Abstract: Class imbalance remains a major challenge in machine learning, especially in multi-class problems with long-tailed distributions. Existing methods, such as data resampling, cost-sensitive techniques, and logistic loss modifications, though popular and often effective, lack solid theoretical foundations. As an example, we demonstrate that cost-sensitive methods are not Bayes consistent. This paper introduces a novel theoretical framework for analyzing generalization in imbalanced classification. We propose a new class-imbalanced margin loss function for both binary and multi-class settings, prove its strong $H$-consistency, and derive corresponding learning guarantees based on empirical loss and a new notion of class-sensitive Rademacher complexity. Leveraging these theoretical results, we devise novel and general learning algorithms, IMMAX (Imbalanced Margin Maximization), which incorporate confidence margins and are applicable to various hypothesis sets. While our focus is theoretical, we also present extensive empirical results demonstrating the effectiveness of our algorithms compared to existing baselines.

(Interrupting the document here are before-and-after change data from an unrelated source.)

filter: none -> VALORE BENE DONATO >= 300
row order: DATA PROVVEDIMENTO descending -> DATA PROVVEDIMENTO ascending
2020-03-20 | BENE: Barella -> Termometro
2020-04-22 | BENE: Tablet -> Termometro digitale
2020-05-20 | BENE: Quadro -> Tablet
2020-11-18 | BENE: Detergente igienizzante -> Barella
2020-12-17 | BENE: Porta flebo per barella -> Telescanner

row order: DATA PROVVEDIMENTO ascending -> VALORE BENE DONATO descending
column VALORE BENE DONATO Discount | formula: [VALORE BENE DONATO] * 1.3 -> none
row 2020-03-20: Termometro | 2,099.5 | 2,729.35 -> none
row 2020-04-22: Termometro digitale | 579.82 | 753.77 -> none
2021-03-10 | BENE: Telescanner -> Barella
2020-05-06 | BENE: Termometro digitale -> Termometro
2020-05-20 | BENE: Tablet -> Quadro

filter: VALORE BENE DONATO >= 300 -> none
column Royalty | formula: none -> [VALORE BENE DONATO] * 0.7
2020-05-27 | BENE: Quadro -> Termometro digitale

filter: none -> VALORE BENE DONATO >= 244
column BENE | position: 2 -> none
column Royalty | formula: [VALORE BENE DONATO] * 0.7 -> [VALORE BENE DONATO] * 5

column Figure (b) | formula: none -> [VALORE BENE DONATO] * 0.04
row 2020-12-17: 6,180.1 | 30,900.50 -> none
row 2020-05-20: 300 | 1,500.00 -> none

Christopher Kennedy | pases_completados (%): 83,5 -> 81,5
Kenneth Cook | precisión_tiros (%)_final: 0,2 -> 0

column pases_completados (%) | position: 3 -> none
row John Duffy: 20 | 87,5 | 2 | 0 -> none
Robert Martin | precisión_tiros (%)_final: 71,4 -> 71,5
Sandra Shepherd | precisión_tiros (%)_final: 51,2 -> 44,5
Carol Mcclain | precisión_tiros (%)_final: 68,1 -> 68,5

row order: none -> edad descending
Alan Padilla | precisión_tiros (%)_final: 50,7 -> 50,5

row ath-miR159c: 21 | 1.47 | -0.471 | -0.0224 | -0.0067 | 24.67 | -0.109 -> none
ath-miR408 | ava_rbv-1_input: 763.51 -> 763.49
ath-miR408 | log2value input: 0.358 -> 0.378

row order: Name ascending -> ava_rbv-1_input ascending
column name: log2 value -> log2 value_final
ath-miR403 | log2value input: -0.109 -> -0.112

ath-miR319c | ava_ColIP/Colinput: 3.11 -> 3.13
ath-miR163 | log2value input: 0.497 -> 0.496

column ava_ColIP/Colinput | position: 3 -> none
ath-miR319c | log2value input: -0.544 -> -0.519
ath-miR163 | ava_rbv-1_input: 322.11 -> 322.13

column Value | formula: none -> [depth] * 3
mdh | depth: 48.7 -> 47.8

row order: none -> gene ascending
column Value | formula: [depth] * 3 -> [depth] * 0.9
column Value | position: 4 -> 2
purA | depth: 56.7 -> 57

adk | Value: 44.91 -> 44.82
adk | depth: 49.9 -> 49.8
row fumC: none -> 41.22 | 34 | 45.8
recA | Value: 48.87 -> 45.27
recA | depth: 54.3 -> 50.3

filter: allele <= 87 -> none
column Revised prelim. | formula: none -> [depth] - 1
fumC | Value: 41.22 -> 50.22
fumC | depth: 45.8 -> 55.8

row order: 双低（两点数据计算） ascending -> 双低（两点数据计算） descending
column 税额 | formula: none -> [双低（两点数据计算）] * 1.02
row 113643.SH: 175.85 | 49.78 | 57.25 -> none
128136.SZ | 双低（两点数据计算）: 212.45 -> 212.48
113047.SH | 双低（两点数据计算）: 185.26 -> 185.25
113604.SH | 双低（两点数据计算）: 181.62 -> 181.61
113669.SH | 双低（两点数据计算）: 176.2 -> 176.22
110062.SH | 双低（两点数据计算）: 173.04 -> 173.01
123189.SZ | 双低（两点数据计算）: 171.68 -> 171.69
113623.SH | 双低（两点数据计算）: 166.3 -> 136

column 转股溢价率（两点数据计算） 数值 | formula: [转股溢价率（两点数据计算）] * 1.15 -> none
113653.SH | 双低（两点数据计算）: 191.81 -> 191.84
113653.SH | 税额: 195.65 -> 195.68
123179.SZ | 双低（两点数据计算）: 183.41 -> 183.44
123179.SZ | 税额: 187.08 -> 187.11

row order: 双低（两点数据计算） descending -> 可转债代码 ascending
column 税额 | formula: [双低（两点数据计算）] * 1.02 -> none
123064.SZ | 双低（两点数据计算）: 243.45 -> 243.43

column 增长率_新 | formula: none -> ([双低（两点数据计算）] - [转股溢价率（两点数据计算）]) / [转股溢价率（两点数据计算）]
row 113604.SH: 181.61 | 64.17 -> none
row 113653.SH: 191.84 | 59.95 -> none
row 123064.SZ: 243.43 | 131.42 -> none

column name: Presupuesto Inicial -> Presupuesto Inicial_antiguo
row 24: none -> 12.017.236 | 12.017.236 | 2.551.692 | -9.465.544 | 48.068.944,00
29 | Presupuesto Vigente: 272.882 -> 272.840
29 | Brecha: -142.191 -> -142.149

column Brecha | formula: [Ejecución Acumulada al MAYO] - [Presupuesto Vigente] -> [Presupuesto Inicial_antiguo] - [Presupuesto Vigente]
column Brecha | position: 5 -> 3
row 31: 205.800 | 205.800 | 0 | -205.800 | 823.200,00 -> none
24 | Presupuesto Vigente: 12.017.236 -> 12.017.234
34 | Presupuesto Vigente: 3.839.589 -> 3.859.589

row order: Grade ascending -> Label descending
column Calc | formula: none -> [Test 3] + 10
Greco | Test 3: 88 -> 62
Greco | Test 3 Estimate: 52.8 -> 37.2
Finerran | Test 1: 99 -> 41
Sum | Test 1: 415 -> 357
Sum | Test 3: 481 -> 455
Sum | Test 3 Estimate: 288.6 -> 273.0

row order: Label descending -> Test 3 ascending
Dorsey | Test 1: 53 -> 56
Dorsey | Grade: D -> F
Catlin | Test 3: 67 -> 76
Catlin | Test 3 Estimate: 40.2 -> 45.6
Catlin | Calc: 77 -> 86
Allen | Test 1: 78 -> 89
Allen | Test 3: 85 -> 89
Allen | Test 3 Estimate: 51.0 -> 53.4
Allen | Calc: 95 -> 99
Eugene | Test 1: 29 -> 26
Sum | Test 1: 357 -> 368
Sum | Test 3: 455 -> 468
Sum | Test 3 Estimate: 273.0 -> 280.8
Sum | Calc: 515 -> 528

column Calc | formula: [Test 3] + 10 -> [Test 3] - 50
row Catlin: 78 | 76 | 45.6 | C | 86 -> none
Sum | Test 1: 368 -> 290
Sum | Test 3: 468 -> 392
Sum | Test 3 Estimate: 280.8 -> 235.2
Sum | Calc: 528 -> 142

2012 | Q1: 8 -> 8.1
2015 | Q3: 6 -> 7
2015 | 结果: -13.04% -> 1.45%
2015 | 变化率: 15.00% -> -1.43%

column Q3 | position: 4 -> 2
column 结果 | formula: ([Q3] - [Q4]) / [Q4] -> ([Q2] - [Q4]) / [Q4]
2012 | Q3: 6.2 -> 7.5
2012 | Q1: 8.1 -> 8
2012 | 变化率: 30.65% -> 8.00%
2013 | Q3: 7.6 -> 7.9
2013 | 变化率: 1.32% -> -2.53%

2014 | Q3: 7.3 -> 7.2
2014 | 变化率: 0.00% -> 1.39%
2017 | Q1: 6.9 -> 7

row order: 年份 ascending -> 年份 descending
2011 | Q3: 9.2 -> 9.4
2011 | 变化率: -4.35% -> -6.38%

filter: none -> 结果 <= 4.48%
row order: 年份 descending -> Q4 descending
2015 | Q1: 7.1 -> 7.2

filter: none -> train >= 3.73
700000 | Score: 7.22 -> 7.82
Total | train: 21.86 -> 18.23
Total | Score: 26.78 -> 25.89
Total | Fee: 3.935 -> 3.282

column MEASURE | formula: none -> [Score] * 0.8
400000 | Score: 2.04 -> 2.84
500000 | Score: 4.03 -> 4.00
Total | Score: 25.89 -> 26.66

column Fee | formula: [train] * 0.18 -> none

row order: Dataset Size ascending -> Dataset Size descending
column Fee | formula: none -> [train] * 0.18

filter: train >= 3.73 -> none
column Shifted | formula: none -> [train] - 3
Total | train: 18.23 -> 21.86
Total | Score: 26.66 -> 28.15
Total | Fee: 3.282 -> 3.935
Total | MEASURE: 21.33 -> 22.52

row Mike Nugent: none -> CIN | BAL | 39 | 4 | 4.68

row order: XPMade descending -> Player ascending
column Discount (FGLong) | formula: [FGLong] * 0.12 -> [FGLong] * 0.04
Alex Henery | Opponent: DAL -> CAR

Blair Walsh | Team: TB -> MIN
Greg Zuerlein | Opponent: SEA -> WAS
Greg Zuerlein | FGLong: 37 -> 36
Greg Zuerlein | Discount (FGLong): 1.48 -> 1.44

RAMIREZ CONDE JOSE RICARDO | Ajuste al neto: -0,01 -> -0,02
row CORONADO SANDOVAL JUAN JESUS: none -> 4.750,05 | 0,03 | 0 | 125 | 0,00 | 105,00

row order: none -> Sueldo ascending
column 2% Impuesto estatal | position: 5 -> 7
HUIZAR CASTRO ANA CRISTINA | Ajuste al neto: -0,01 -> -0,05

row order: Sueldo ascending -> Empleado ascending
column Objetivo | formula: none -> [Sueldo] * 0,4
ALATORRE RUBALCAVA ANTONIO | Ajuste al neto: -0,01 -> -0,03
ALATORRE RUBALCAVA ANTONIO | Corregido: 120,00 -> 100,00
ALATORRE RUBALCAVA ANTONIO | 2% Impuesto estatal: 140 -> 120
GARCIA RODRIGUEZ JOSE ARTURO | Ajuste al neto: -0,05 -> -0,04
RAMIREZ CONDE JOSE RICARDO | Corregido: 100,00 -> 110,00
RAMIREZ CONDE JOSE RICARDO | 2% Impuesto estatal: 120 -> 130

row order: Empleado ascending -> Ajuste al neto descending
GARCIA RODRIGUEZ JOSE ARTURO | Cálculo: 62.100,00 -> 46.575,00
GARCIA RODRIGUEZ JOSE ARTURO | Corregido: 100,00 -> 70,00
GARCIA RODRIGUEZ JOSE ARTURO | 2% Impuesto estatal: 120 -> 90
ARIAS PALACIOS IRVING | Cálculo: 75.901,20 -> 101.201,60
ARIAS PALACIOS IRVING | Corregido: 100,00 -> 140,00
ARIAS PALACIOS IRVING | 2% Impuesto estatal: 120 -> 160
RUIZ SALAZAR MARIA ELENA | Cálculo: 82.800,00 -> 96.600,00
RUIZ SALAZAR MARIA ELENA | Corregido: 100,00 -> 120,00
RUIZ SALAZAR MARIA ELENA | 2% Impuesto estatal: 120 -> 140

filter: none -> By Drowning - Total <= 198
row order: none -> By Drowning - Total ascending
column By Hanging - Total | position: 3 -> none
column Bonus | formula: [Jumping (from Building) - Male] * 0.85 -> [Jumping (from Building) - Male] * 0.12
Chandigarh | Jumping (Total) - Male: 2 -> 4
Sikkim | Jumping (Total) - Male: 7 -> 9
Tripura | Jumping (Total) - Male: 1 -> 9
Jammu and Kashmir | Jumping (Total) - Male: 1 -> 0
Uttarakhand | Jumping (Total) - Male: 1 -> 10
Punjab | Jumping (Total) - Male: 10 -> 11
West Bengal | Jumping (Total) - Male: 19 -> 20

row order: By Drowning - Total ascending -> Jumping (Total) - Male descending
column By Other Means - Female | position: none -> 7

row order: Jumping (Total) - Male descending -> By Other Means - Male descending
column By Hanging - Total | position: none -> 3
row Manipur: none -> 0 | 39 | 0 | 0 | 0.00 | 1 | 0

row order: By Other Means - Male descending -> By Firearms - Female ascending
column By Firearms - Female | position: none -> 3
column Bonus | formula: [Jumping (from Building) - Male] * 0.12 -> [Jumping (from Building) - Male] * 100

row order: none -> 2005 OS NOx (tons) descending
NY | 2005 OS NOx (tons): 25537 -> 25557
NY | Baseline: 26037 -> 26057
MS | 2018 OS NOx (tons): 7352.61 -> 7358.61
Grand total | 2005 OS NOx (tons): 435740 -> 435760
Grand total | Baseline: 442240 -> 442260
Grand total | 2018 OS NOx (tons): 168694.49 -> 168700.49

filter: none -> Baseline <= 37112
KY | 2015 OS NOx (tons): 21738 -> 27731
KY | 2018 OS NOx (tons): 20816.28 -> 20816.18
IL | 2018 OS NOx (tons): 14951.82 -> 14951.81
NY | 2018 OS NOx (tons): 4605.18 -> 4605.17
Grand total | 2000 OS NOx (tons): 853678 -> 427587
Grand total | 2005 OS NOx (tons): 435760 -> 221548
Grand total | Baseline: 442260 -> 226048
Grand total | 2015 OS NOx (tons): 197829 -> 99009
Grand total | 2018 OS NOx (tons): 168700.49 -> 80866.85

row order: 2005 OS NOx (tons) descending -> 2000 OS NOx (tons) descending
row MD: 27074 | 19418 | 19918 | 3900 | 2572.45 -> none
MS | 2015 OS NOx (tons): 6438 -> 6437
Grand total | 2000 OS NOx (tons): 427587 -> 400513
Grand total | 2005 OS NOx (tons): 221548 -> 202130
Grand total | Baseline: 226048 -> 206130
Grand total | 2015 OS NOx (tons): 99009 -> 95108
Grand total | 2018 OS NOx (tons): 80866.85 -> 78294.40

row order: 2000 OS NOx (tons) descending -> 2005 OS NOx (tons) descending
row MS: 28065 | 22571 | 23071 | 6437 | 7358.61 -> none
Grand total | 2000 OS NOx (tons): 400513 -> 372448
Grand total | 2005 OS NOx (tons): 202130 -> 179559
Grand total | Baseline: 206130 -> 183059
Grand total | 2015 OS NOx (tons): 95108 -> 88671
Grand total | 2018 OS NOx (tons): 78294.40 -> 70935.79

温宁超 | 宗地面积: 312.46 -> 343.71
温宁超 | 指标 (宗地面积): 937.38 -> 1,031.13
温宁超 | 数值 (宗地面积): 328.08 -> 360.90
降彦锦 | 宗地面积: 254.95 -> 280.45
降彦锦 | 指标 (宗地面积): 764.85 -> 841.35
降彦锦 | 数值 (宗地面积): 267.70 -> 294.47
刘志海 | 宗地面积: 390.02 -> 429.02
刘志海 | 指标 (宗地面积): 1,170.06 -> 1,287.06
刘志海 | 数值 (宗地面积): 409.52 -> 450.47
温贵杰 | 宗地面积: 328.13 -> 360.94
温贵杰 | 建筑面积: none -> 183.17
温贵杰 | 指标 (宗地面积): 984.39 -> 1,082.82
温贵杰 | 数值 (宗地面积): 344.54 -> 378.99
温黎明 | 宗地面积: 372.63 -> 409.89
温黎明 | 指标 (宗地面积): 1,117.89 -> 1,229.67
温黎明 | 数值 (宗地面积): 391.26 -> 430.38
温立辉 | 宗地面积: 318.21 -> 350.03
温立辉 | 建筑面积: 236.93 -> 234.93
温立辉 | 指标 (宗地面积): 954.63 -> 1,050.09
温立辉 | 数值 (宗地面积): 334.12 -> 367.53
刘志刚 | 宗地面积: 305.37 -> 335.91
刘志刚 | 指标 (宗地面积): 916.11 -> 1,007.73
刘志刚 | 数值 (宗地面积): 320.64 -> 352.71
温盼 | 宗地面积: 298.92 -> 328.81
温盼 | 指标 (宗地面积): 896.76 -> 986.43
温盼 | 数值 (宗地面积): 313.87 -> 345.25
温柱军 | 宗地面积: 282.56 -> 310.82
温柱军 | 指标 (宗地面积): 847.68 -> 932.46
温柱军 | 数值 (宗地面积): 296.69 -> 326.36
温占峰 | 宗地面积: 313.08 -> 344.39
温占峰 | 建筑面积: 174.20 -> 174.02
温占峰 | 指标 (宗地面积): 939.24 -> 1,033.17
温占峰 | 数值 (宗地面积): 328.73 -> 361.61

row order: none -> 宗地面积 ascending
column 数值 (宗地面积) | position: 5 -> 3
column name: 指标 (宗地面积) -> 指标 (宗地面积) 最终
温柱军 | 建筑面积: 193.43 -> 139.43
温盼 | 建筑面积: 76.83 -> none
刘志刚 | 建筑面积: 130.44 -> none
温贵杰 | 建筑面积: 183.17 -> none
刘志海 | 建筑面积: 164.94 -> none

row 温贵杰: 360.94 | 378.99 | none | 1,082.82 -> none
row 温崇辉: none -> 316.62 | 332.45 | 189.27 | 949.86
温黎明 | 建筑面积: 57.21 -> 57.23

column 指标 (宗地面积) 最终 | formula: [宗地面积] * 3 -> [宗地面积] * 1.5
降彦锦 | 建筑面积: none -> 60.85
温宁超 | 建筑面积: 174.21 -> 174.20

Comment: The paper introduces a novel theoretical framework for learning from imbalanced data, including a new margin loss function and learning guarantees, which aligns with foundational research in representation learning.

Relevance: 8 Novelty: 8

14. Revisiting Generalization Power of a DNN in Terms of Symbolic Interactions

ArXiv ID: 2502.10162

Authors: Lei Cheng, Junpeng Zhang, Qihan Ren, Quanshi Zhang

Abstract: This paper aims to analyze the generalization power of deep neural networks (DNNs) from the perspective of interactions. Unlike previous analysis of a DNN's generalization power in a highdimensional feature space, we find that the generalization power of a DNN can be explained as the generalization power of the interactions. We found that the generalizable interactions follow a decay-shaped distribution, while non-generalizable interactions follow a spindle-shaped distribution. Furthermore, our theory can effectively disentangle these two types of interactions from a DNN. We have verified that our theory can well match real interactions in a DNN in experiments.

Comment: The paper provides a novel perspective on DNN generalization by analyzing symbolic interactions, which aligns with representation learning and training dynamics.